Now, for the first time, a group of researchers from The Cyprus Institute of Neurology described the clinical case of a young girl who carried a rare mosaic de novo nonsense mutation in the MECP2 gene and showed classical symptoms of Rett syndrome. De novo mutations are mutations that appear for the first time in a individual, instead of being inherited from the parents; nonsense mutations are single nucleotide mutations that make proteins shorter and may result in malfunction of the protein; nucleotides are the building blocks of DNA.

At the time of referral the girl, 5, showed classical signs of Rett syndrome, including autistic features, severe motor and cognitive impairments, and speech difficulties. Her parents were unaffected by the disorder. Nevertheless, the patient was referred for investigation of Prader-Willi syndrome and Angelman syndrome. The girl’s DNA was isolated from blood samples.
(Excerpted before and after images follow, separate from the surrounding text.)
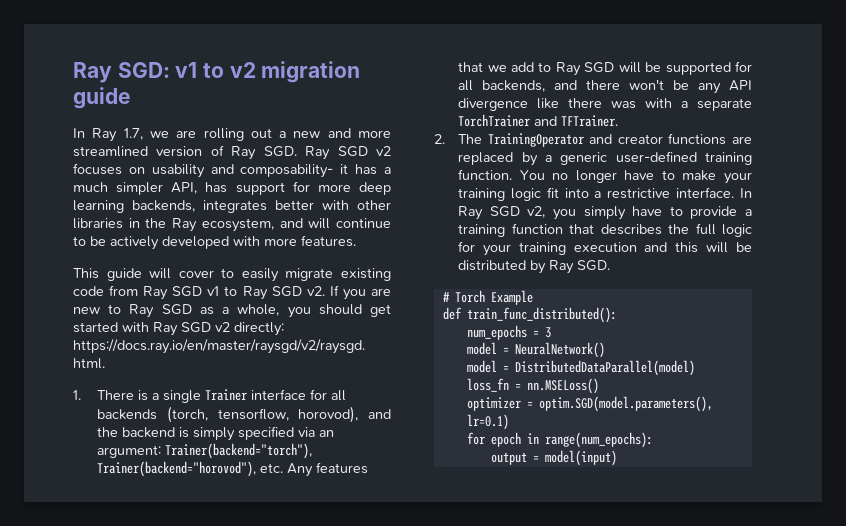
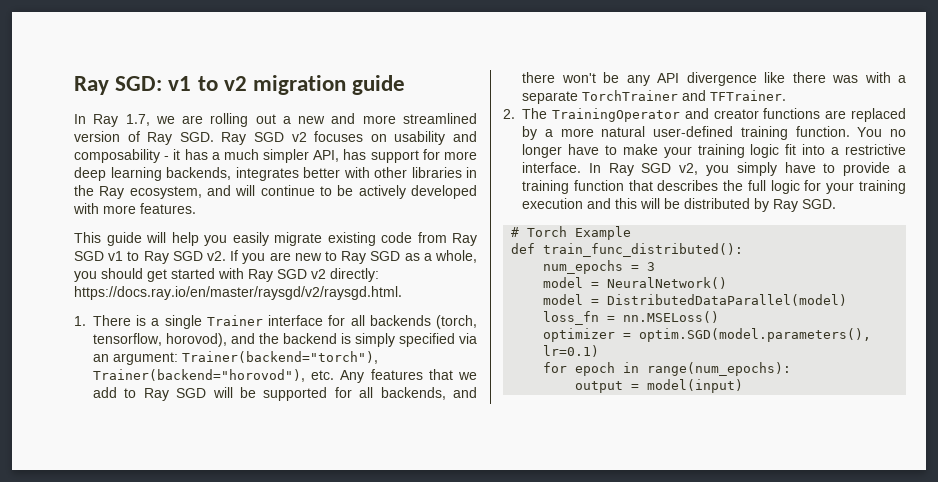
- In Ray 1.7, we are rolling out a new and more streamlined version of Ray SGD. Ray SGD v2 focuses on usability and composability- it has a much simpler API, has support for more deep learning backends, integrates better with other libraries in the Ray ecosystem, and will continue to be actively developed with more features.
+ In Ray 1.7, we are rolling out a new and more streamlined version of Ray SGD. Ray SGD v2 focuses on usability and composability - it has a much simpler API, has support for more deep learning backends, integrates better with other libraries in the Ray ecosystem, and will continue to be actively developed with more features.
- This guide will cover to easily migrate existing code from Ray SGD v1 to Ray SGD v2.
+ This guide will help you easily migrate existing code from Ray SGD v1 to Ray SGD v2.
- 2. The TrainingOperator and creator functions are replaced by a generic user-defined training function.
+ 2. The TrainingOperator and creator functions are replaced by a more natural user-defined training function.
Genetic analysis found no signs of Prader-Willi or Angelman syndrome. But the screening identified a de novo mosaic mutation in the third exon (the coding sequence of a gene that provides instructions to make proteins) of the MECP2 gene.

Biochemical analysis confirmed that both parents carried a normal MECP2 gene. Next-generation sequencing (NGS) found that approximately 25% of the cells in the girl’s body contained the MECP2 mutation. NGS is a type of genetic sequencing that reads millions of small fragments of DNA in parallel.

“[D]espite the relatively low level of mosaicism (~25%), the patient is exhibiting the full spectrum of Rett syndrome [symptoms … which may be explained by the fact that] truncating mutations within MECP2 have been associated with a more severe manifestation, as compared to missense mutations which may cause a milder or atypical [Rett syndrome],” researchers said. Truncating mutations are those that lead to the production of a an incomplete and usually nonfunctional protein; missense mutations are single-nucleotide mutations that alter protein composition.

“The introduction of next-generation sequencing (NGS) into routine genetic diagnosis is expected to play a key role in the future investigation of mosaicism in general. The detection and thorough investigation for somatic mosaicism in RS patients as well as in other syndromes is a valuable tool for uncovering unknown mechanisms of disease development and severity assessment based on tissue specificity,” scientists concluded.